Exercise inputs START

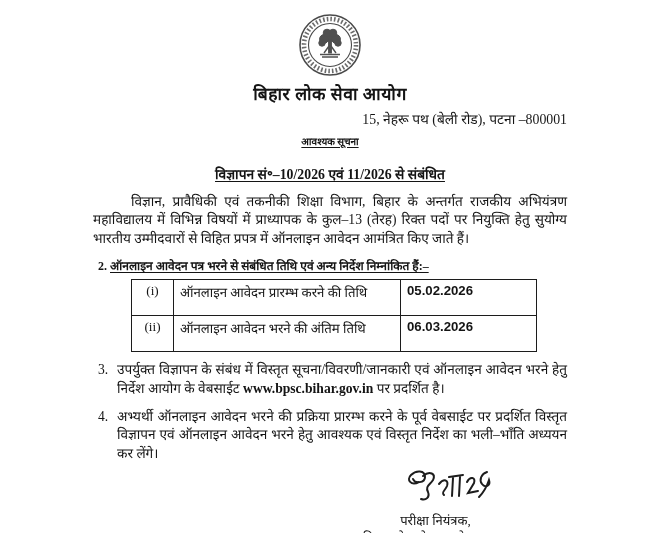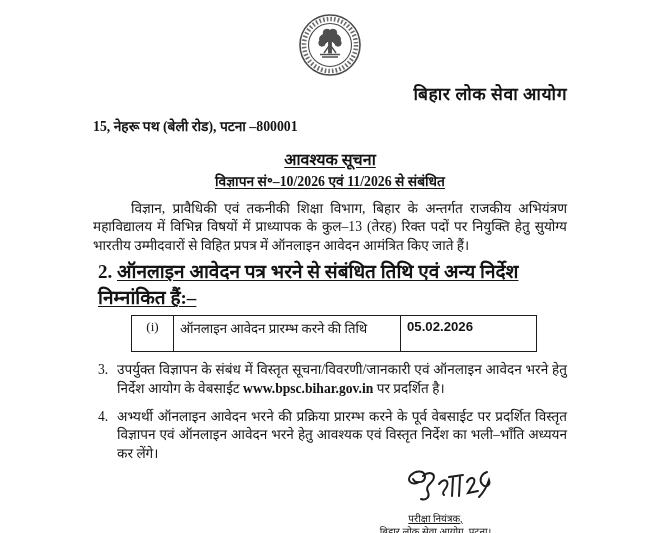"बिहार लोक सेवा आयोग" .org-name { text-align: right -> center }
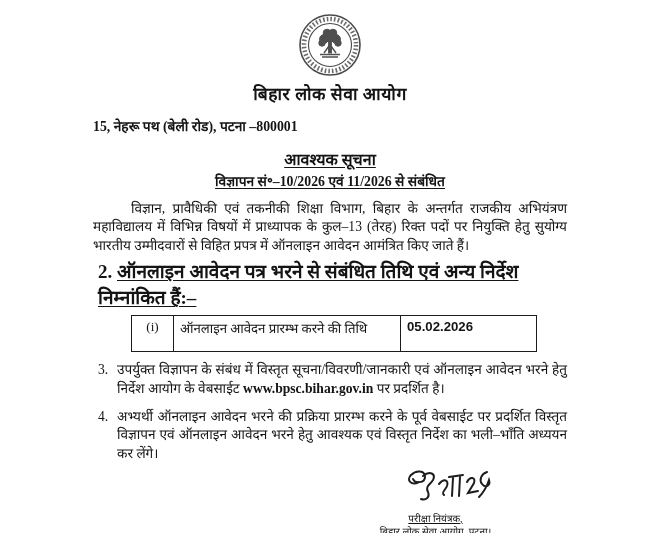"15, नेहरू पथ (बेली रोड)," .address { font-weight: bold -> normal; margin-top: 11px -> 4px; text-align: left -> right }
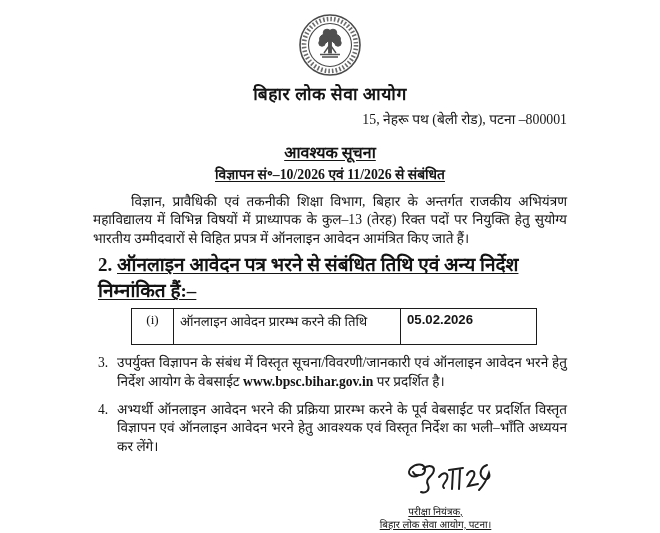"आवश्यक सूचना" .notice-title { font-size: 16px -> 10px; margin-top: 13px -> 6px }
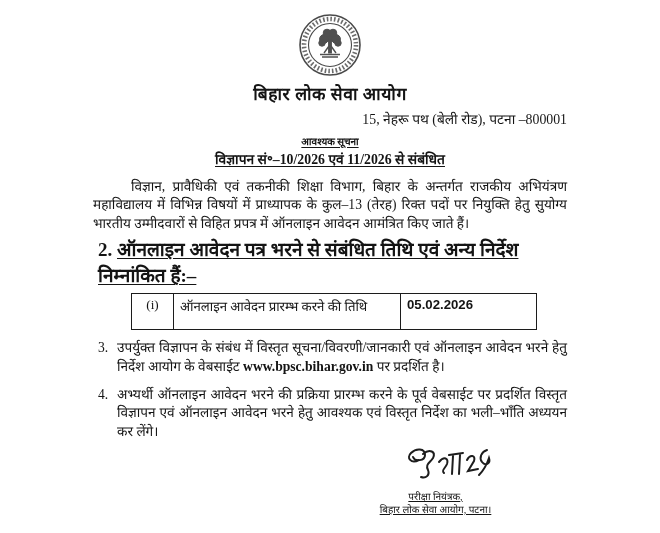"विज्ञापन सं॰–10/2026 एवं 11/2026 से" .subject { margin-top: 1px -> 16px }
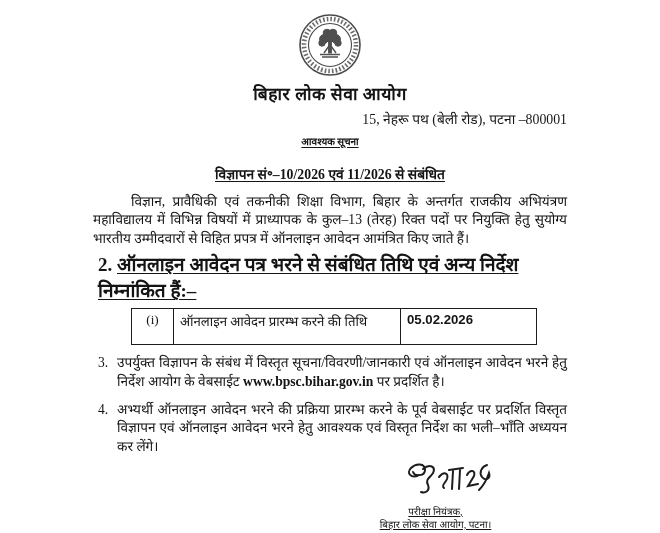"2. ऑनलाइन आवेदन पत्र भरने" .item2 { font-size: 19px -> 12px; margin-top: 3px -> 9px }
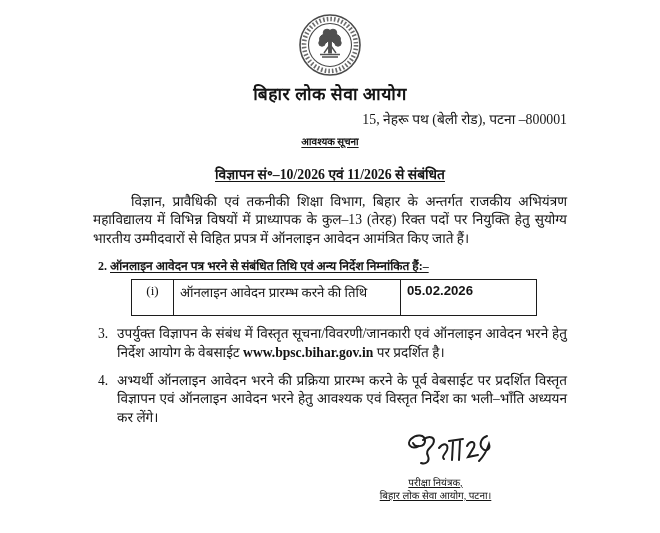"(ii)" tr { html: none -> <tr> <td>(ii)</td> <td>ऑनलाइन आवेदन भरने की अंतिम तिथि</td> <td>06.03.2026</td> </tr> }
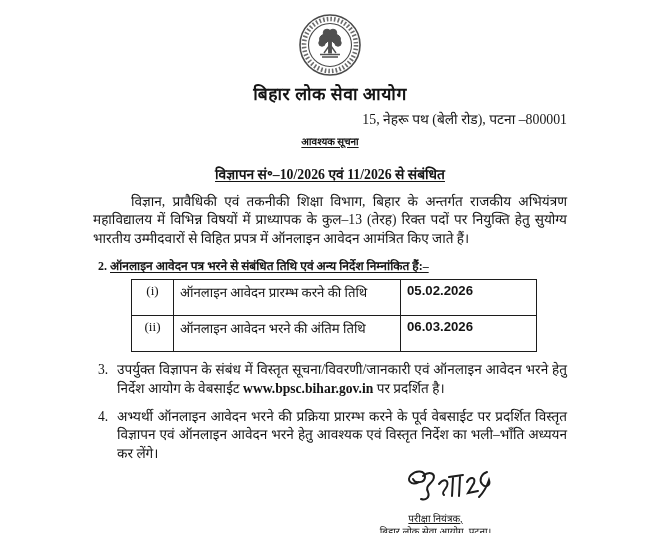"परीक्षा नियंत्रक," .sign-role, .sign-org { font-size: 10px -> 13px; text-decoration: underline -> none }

Exercise inputs END

* **Task description**
Your task is to restate word for word the lines from the one containing "html: none ->" through the last line of the data, both ends included, with no pictures.

* **Finished exercise**
"(ii)" tr { html: none -> <tr> <td>(ii)</td> <td>ऑनलाइन आवेदन भरने की अंतिम तिथि</td> <td>06.03.2026</td> </tr> }
"परीक्षा नियंत्रक," .sign-role, .sign-org { font-size: 10px -> 13px; text-decoration: underline -> none }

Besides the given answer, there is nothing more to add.